(Change detection outputs)
######

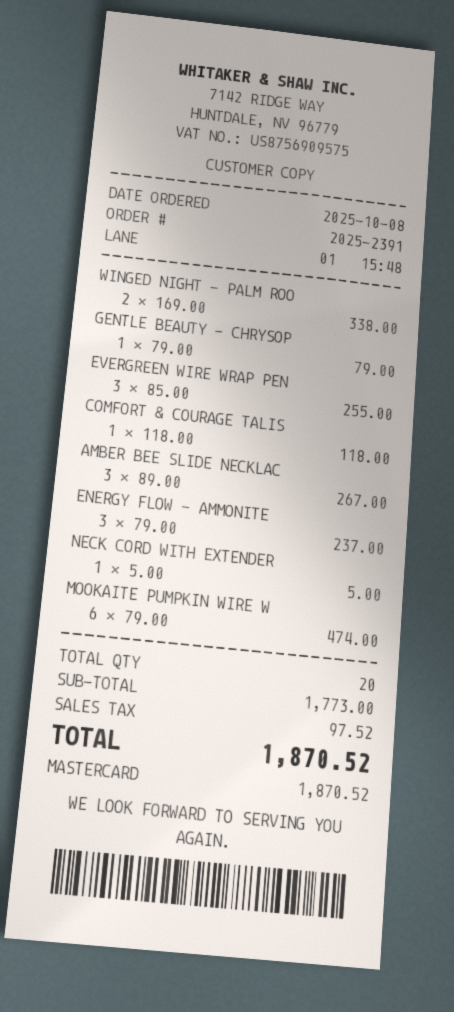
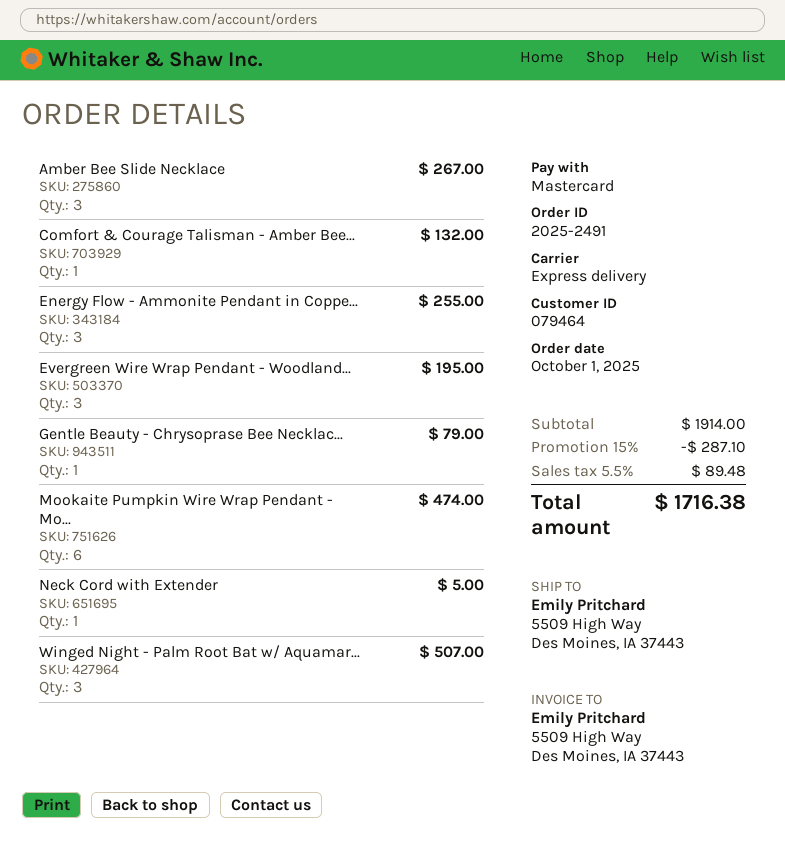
order number: 2025-2391 -> 2025-2491
order date: 2025-10-08 -> 2025-10-01
WINGED NIGHT - PALM ROO: 2 for 338.00 -> 3 for 507.00
EVERGREEN WIRE WRAP PEN: 3 for 255.00 -> 3 for 195.00
COMFORT & COURAGE TALIS: 1 for 118.00 -> 1 for 132.00
ENERGY FLOW - AMMONITE: 3 for 237.00 -> 3 for 255.00
subtotal: 1773.00 -> 1914.00
discount: none -> 15% = 287.10
tax: 97.52 -> 89.48
total: 1870.52 -> 1716.38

######

- _WHAT IS NEEDED_
Return every entry above word for word, and include no images.

- _WRITTEN SOLUTION_
order number: 2025-2391 -> 2025-2491
order date: 2025-10-08 -> 2025-10-01
WINGED NIGHT - PALM ROO: 2 for 338.00 -> 3 for 507.00
EVERGREEN WIRE WRAP PEN: 3 for 255.00 -> 3 for 195.00
COMFORT & COURAGE TALIS: 1 for 118.00 -> 1 for 132.00
ENERGY FLOW - AMMONITE: 3 for 237.00 -> 3 for 255.00
subtotal: 1773.00 -> 1914.00
discount: none -> 15% = 287.10
tax: 97.52 -> 89.48
total: 1870.52 -> 1716.38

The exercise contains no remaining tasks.